Although the modification of the underlying obligation on the note could not be characterized as an "accord and satisfaction” since the claim was undisputed and liquidated (see, Merrill Lynch Realty/Carll Burr, Inc. v Skinner, 63 NY2d 590, 596; Ross v Mail Order Merchandising, 128 AD2d 514; Ber v Johnson, 163 AD2d 817), there still remains an issue of fact as to whether the terms of the note were modified with new consideration, i.e., by the payment of the debt or part of it before it was due (see, 3 Williston, Contracts § 7:27, at 495-499 [4th ed 1991]; Restatement [Second] of Contracts § 73, comment c, illustration 7). The plaintiffs assert that there was no consideration to support a modification of the terms of the note, as Lawrence Dyckman could have elected to accelerate the loan balance and declare the entire principal balance of the note due and payable in the event of a default. However, Lawrence Dyckman, by his own admission, did not do so until he filed his verified complaint. The alleged $7,500 payment was made prior to the filing of the complaint, and at a time when the defendant was not in default on the note payments. Therefore, any alleged modification of the note was supported by consideration (cf., Matter of King Metal Prods. v Workmen’s Compensation Bd., 20 AD2d 565). Hence, as a matter of law, General Obligations Law § 5-1103, which requires, in "the absence of consideration”, a writing "signed by the party against whom it is sought to enforce the change” for a valid modification of a contract, does not apply to this case.

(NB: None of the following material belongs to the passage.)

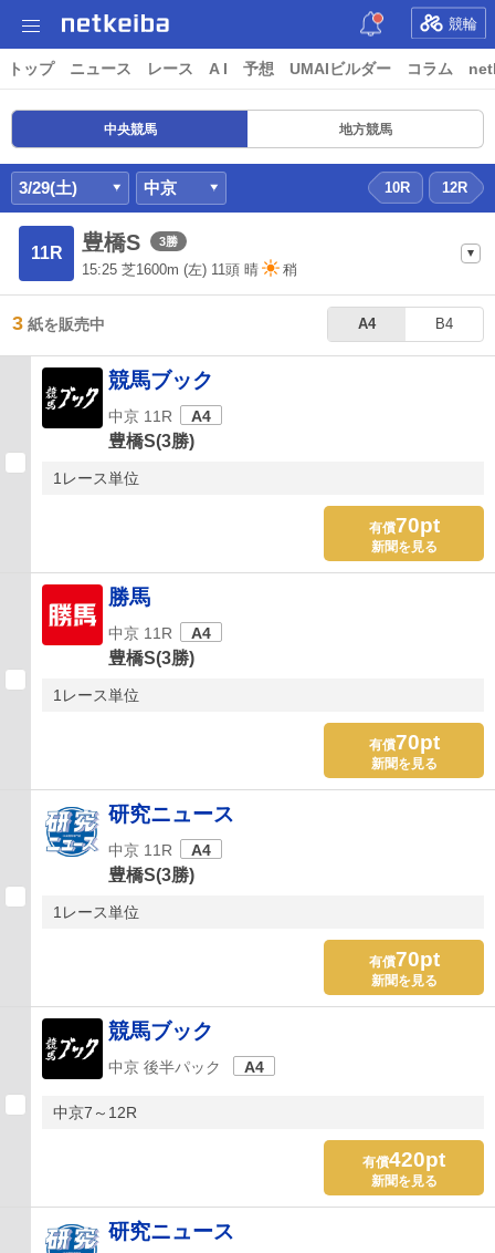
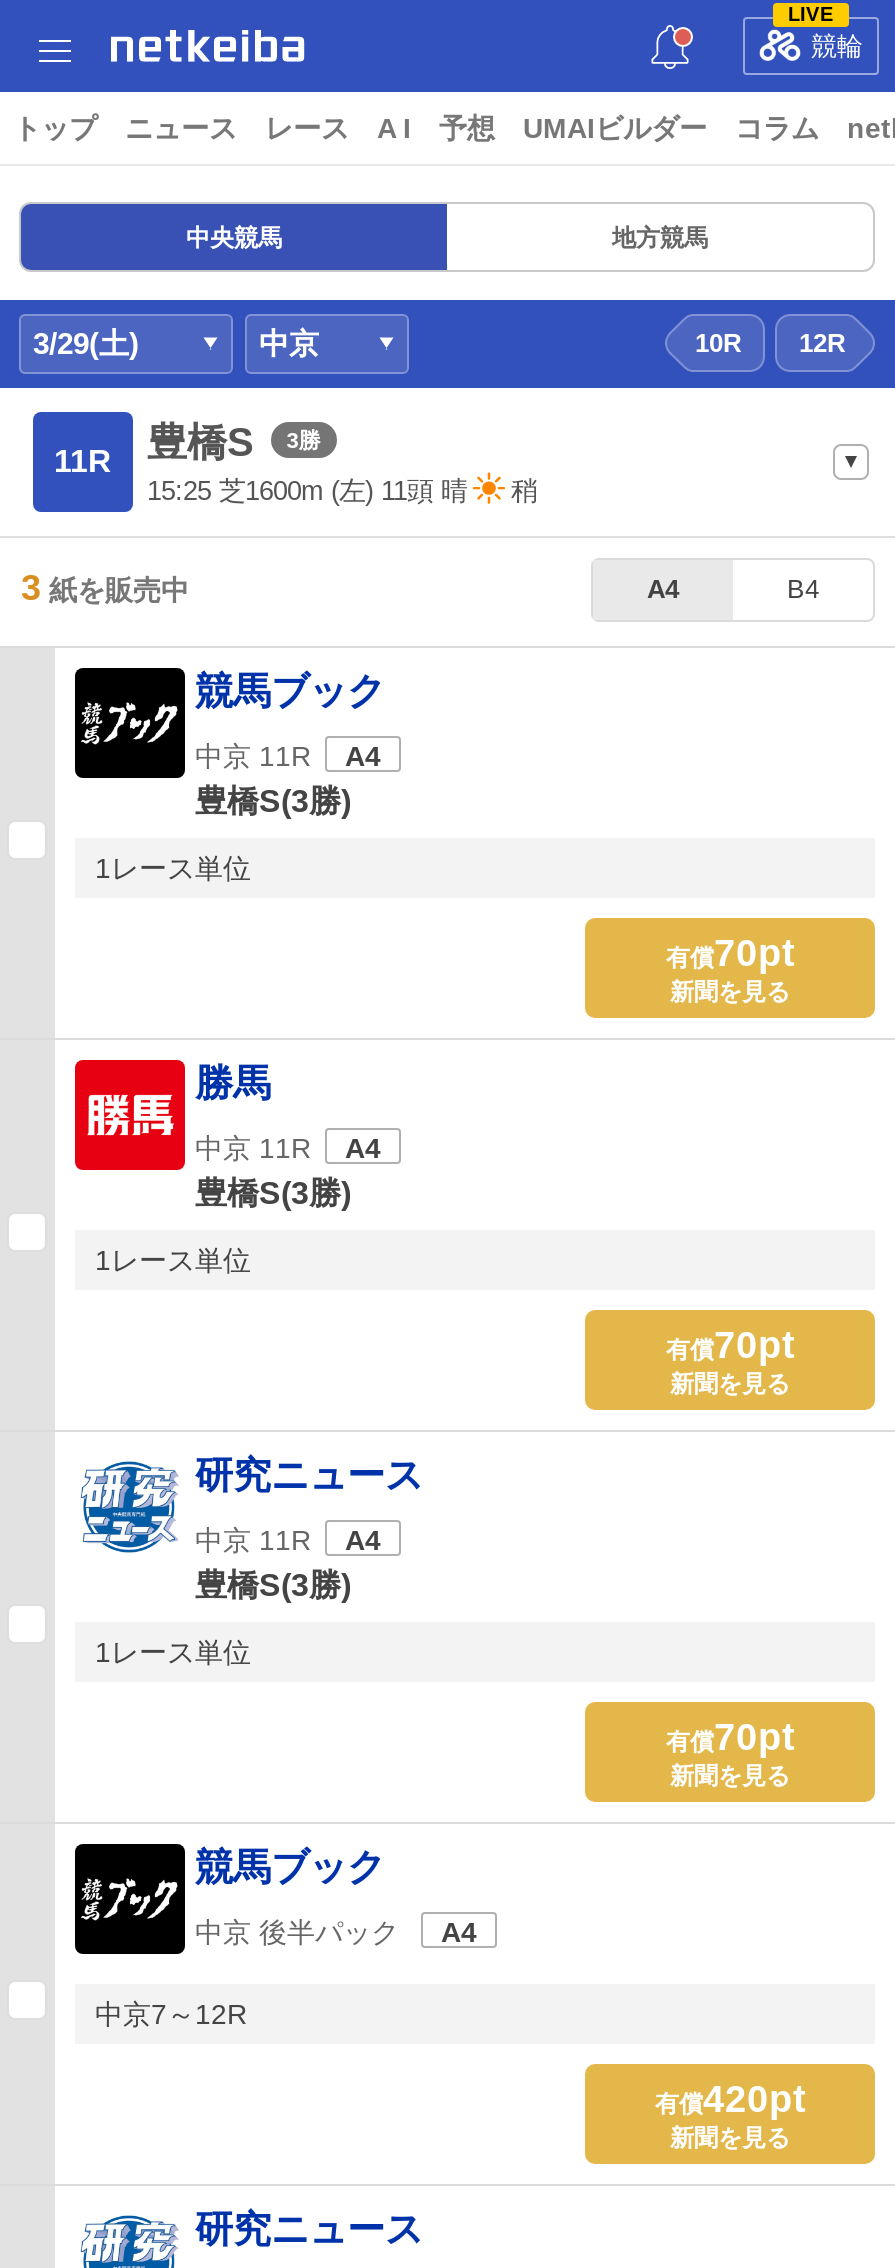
none -> [788,3,834,25] LIVE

The only legal significance of a filed UCC-3 statement is that it "reflects the termination of the security interest itself and, ipso facto, the effectiveness of the financing statement filed to perfect such security interest” (Bowmar, Secured Transactions in New York § 6.11, at 174). In any event, the Supreme Court improperly determined that the signature of the plaintiff Lawrence Dyckman on the UCC-3 termination statement was a forgery, as a handwriting comparison under CPLR 4536 is not appropriate on a motion for summary judgment, but, rather, gives rise to an issue of fact (see, Felt v Olson, 51 NY2d 977, 979; People v Hoffman, 111 AD2d 411; Matter of Thomas v Coughlin, 145 AD2d 695, 696). Sullivan, J. P., Rosenblatt, Miller and Ritter, JJ., concur.